The interesting thing about Pyrogenium is that one of it's "key symptoms", meaning the symptoms that it's used to address, is *rotting flesh*. Well... That's what myco does, doesn't it? 

On this treatment, Doc's condition leaped forward overnight. The swelling went down, the rotting part of his fins finally fell away and almost all the signs of it vanished. Left behind were living, though ragged and rather thin looking fins. His eyes, which were looking a bit popeyed, also went down. ​ 
--------​
On the 2nd, we noticed him starting to take part in the goings on of the room again. He watched us as we walked by, swam slowly up to say hello if we came up to his tank and spent far less time on the floor. He still rested frequently, but his curious and friendly little spirit was coming back. ​ 
--------​
On the 3rd, we changed his treatment plan again to "finish him off".​ 
*Our Treatment Plan- Stage 3:*

No more remedies into the water at all, but using the diluted dosage from tiny amounts of his old water. The way homeopathy works, it can be used in microscopic amounts. Lowering the dosage is a way of finishing off the workings of the remedy. ​ 
On the 5th, I took some final-ish pictures (only one of which turned out) and a video, which shows his recovery best: 















Since these photos and videos, the slight leftover pineconing on his left side is completely gone and the color has returned to the scales. I don't know if they fell off and regrew? I never noticed them actually missing and I can't imagine it would only take a few days to regrow... 

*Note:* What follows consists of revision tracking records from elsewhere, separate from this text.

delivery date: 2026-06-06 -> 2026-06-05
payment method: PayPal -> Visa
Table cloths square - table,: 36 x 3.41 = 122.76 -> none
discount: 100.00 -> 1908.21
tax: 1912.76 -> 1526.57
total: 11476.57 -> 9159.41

I know that some people have had their later-confirmed-to-be-myco fish get better then relapse, so this thread is far from done. I'll keep y'all updated.


----------



## White Mage (Jan 31, 2013)

Wow, that's amazing! Such a beautiful fish too... If he stays better, you might've just found a cure for this nasty thing!


----------



## Jexx (Feb 2, 2013)

This is incredible. Where can one buy these treatments? also, what is considered to be a dose for pyrogenium?


----------



## Corsica (Apr 1, 2013)

He looks great! I hope he fully recovers and stays that way!


----------



## Lady Courage (Oct 2, 2012)

So far so good on Doc's progress! His fins are still sloughing dead cells, it looks like, because the frail edges are falling away and leaving healthy fin behind. He's back to being all perky, but he's bored *STIFF* in that teeny tiny tank. It's the only other one I have, Doc! I'm sorry!

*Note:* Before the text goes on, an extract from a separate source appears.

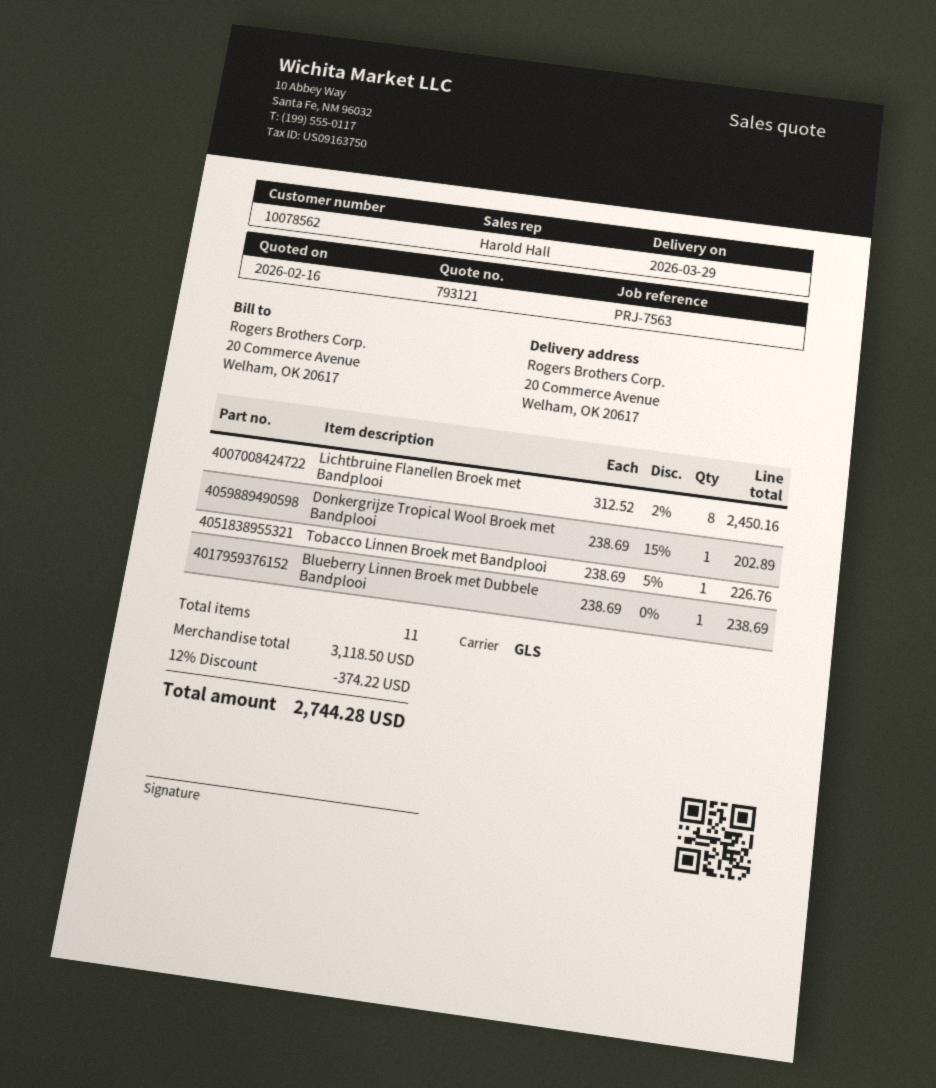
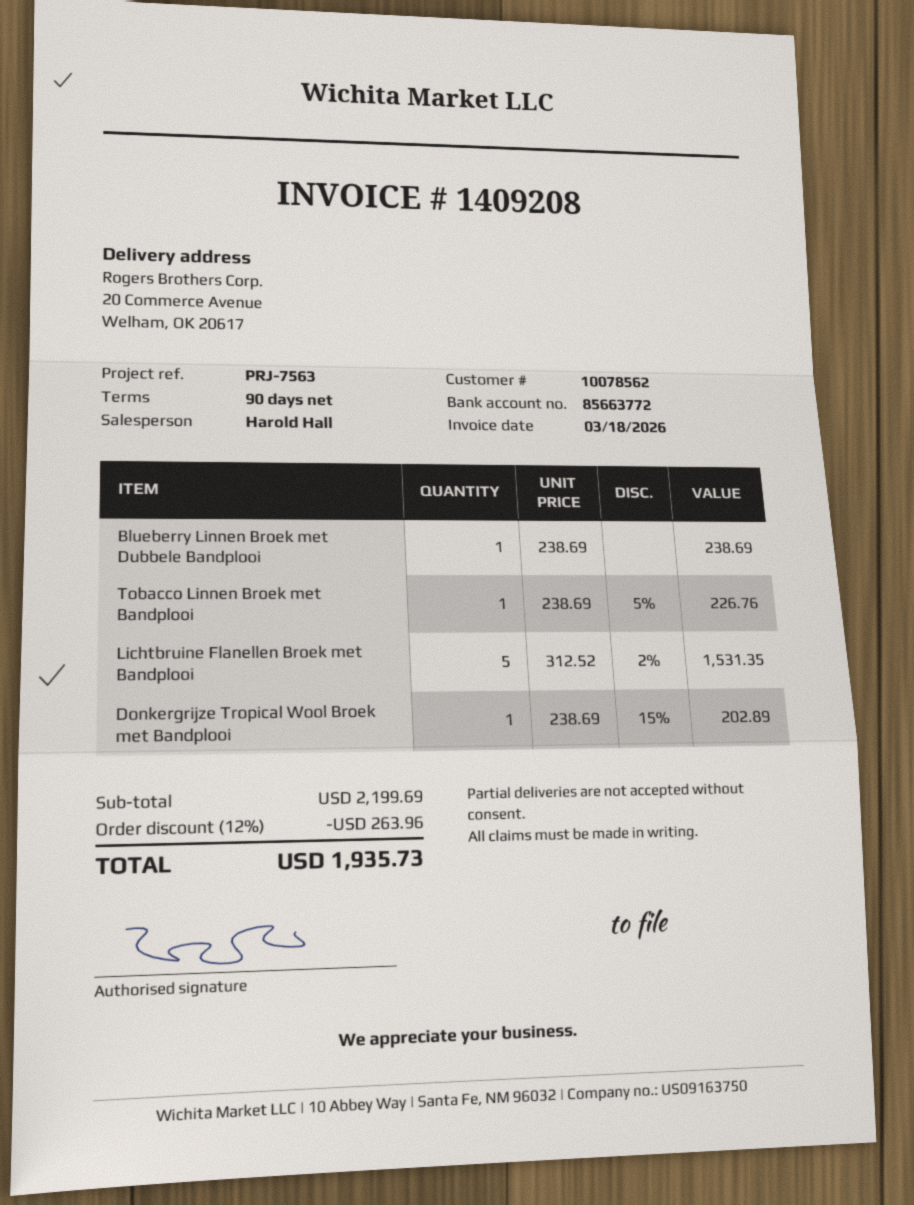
Lichtbruine Flanellen Broek met Bandplooi: 8 x 312.52 - 2% = 2450.16 -> 5 x 312.52 - 2% = 1531.35
subtotal: 3118.50 -> 2199.69
discount: 12% = 374.22 -> 12% = 263.96
total: 2744.28 -> 1935.73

So we've been trying to figure out what to do next. Obviously, no matter what, the old tank needs to be sterilized. However... I don't have the money to entirely replace his plants, decorations and certainly not the shrimp.

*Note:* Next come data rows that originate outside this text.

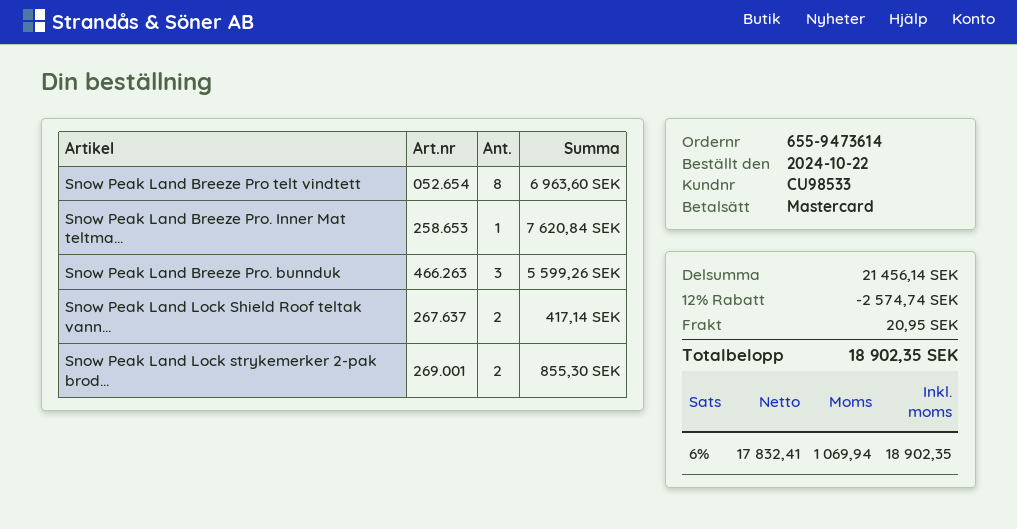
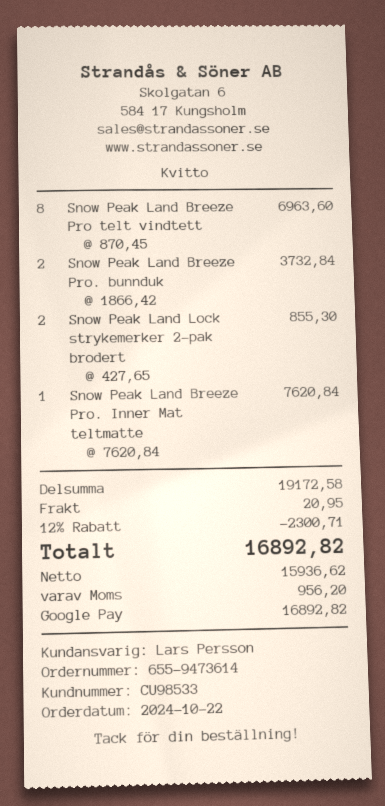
payment method: Mastercard -> Google Pay
Snow Peak Land Breeze Pro. bunnduk: 3 for 5599.26 -> 2 for 3732.84
Snow Peak Land Lock Shield Roof teltak vann...: 2 for 417.14 -> none
subtotal: 21456.14 -> 19172.58
discount: 12% = 2574.74 -> 12% = 2300.71
net: 17832.41 -> 15936.62
tax: 1069.94 -> 956.20
total: 18902.35 -> 16892.82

Homeopathy works to get the body moving and healing itself. Unlike traditional drugs, it does nothing on it's own. It simply gives the living body a shove in the right direction. Therefore, whatever illness Doc had, whether it be myco or a myco lookalike, it's _possible_ he has built up an immunity to it. Also, from what I'm understanding, myco is in the system already?

There is bacteria around us, in us, on us, all the time. It's when for some reason or another our bodies are weak that we become sick. Strep throat in humans, for instance. Strep is part of the bacteria in our throats all the time, it just sometimes becomes horribly unbalanced and we get super sick.

Soooo... I'm thinking that, maybe, it would be worth trying to save my plants and shrimp. The shrimp aren't sick, the plants are huge and gorgeous and both cost me a great deal of money (the kind where my stomach flips when I think of just throwing it all away).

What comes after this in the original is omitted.